Emmanuel Aiyenigba

Posted on May 22

Hermes, The Self-Improving Agent You Can Actually Run Yourself

#hermesagentchallenge #devchallenge #agents

Hermes Agent Challenge Submission: Write About Hermes Agent

This is a submission for the Hermes Agent Challenge

Introduction

Many AI agents have a shelf life. You set one up, it handles a few tasks, and then you discover it has no idea what it did last week, requires you to repeat context every session, and collapses the moment you try to connect it to something it was not explicitly designed for. The agent market is full of impressive demos that do not hold up as long-running, real-world tools.

Hermes Agent, built by Nous Research and released under the MIT license, takes a fundamentally different approach to the problem. Instead of being optimized for a single impressive demo, it is designed to compound over time. The longer it runs, the more context it builds about your projects and preferences. The more tasks you throw at it, the more reusable skills it generates. It is not a coding copilot, a chatbot wrapper, or a one-trick pipeline. It is a persistent agent that lives on your infrastructure, reaches you across messaging platforms, and genuinely gets more capable the longer you use it.

At the time of writing, the project sits at 160,000 stars on GitHub and v0.14.0, which is a meaningful signal for a tool this young. This article walks through what Hermes actually is under the hood, how to get it running locally and connected to real tools, and how it stacks up against OpenClaw and LangGraph so you can make an honest decision about when to reach for it.

What Hermes Agent Actually Is

Before walking through setup, it is worth spending a moment on the architecture, because understanding how Hermes works explains why the setup steps matter.

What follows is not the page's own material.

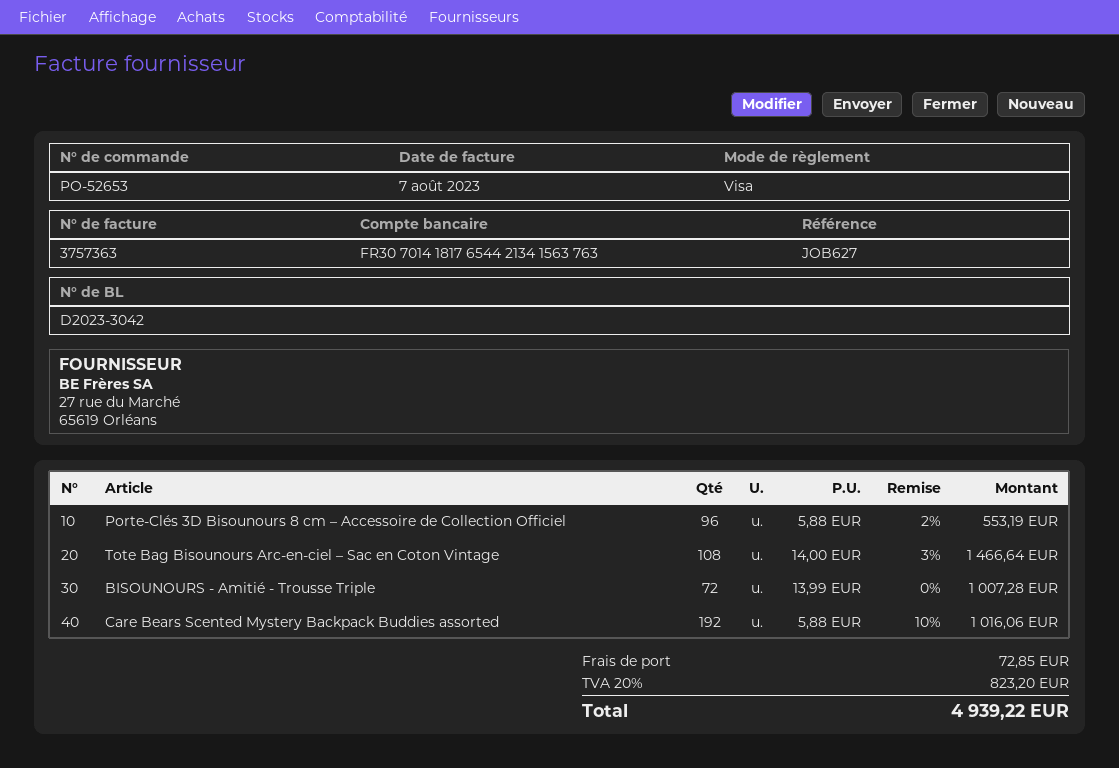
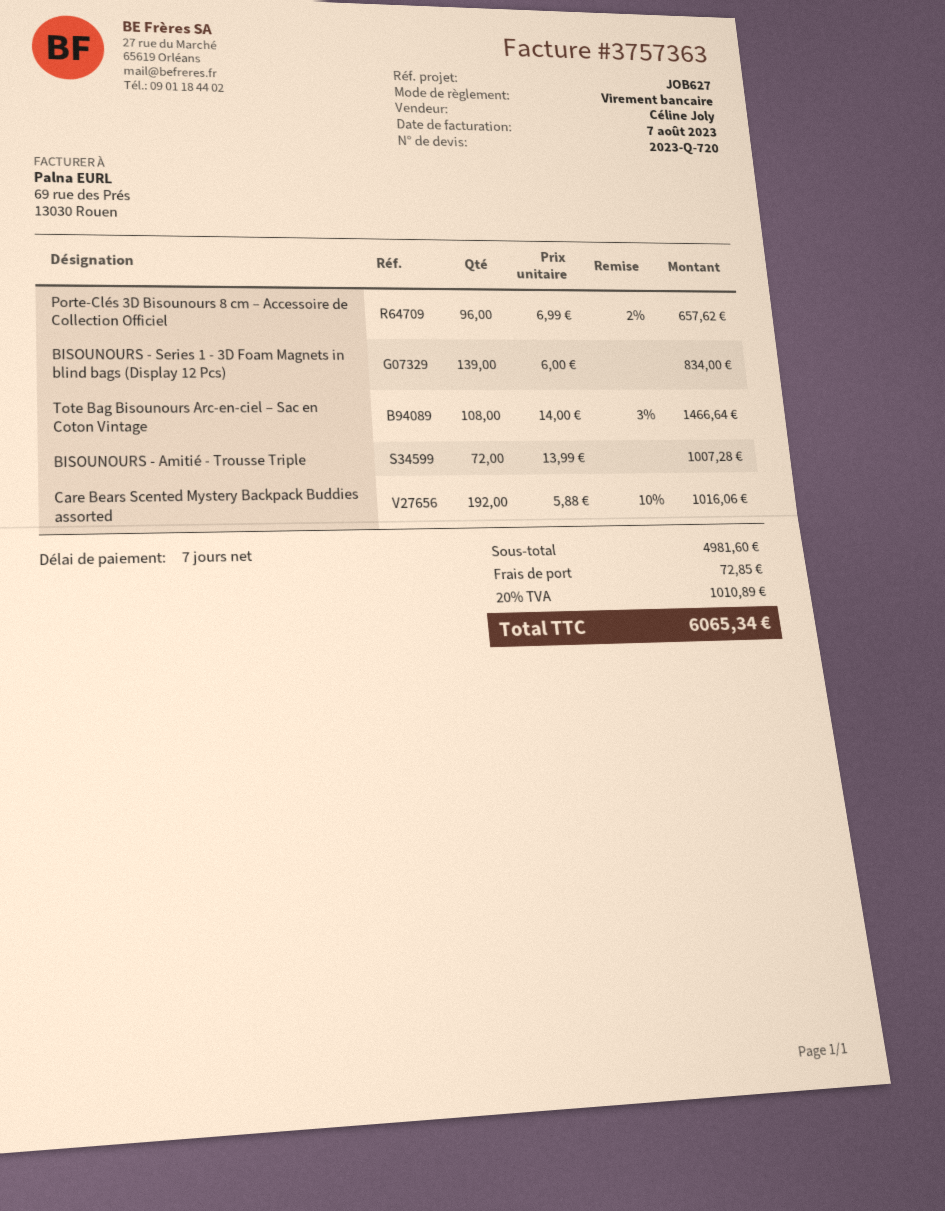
payment method: Visa -> bank transfer
Porte-Clés 3D Bisounours 8 cm – Accessoire de Collection Officiel: 96 x 5.88 - 2% = 553.19 -> 96 x 6.99 - 2% = 657.62
BISOUNOURS - Series 1 - 3D Foam Magnets in blind bags (Display 12 Pcs): none -> 139 x 6.00 = 834.00
tax: 20% = 823.20 -> 20% = 1010.89
total: 4939.22 -> 6065.34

At the core of Hermes is what Nous Research calls a closed learning loop. When you give Hermes a complex task, it does not just complete it and discard the work. Instead, it automatically generates a reusable skill from that interaction, a structured procedure it can recall and improve upon in future sessions. These skills live in your local filesystem under ~/.hermes/skills/ and are indexed so the agent can search and invoke them without you having to remember they exist. Over time, this means Hermes builds a growing library of procedures tailored to your specific workflows.

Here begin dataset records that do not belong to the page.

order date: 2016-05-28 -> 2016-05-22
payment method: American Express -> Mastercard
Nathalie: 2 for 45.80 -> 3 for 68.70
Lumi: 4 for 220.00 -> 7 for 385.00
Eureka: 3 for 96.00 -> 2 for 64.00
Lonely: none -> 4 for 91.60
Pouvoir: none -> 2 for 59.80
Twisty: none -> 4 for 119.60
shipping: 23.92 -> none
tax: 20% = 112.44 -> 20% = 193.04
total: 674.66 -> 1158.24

Alongside the skills system, Hermes maintains persistent memory across conversations. This includes project context, user preferences, and a searchable session history powered by SQLite FTS5 with LLM-summarized recall. When you return to a project after two weeks, Hermes can surface relevant prior context without you having to re-explain everything from scratch.

Beyond memory, the architecture supports isolated subagents. When a task has parallel components, Hermes can spawn isolated child agents with their own terminal environments and Python RPC sessions, then aggregate the results. This is particularly useful for long-running research or code tasks where you want to avoid context blowout in a single conversation thread.

Finally, Hermes ships with a gateway process that connects the agent to messaging platforms. You can run a task from your laptop terminal, switch to Telegram while commuting, and pick up the same session without any ceremony. This cross-platform continuity is something most agentic frameworks simply do not address.

Setting Up Hermes Agent Locally

The install process is straightforward on Linux, macOS, WSL2, and Termux. A single curl command handles the dependency chain, including uv, Python 3.11, Node.js, ripgrep, and ffmpeg.

Step 1: Install

Open your terminal and run:

curl -fsSL https://raw.githubusercontent.com/NousResearch/hermes-agent/main/scripts/install.sh | bash

After the installer finishes, reload your shell so the hermes command is available:

source ~/.bashrc   # or: source ~/.zshrc

If you are on Windows, the project supports native PowerShell as an early beta, though WSL2 is the more battle-tested path. The PowerShell one-liner is:

iex (irm https://raw.githubusercontent.com/NousResearch/hermes-agent/main/scripts/install.ps1)

Step 2: Choose a Model Provider

One of the more useful design decisions in Hermes is that it has no default model lock-in. Before starting a conversation, run:

 hermes model

This opens an interactive selector where you can configure your provider and model. Hermes supports OpenAI, Anthropic, OpenRouter (which gives access to 200+ models), Nous Portal, NVIDIA NIM, Hugging Face, and several others including Kimi, MiniMax, and z.ai. You can also point it at a local Ollama endpoint if you want to run fully offline. Switching providers later requires only running hermes model again. No code changes, no environment variable archaeology.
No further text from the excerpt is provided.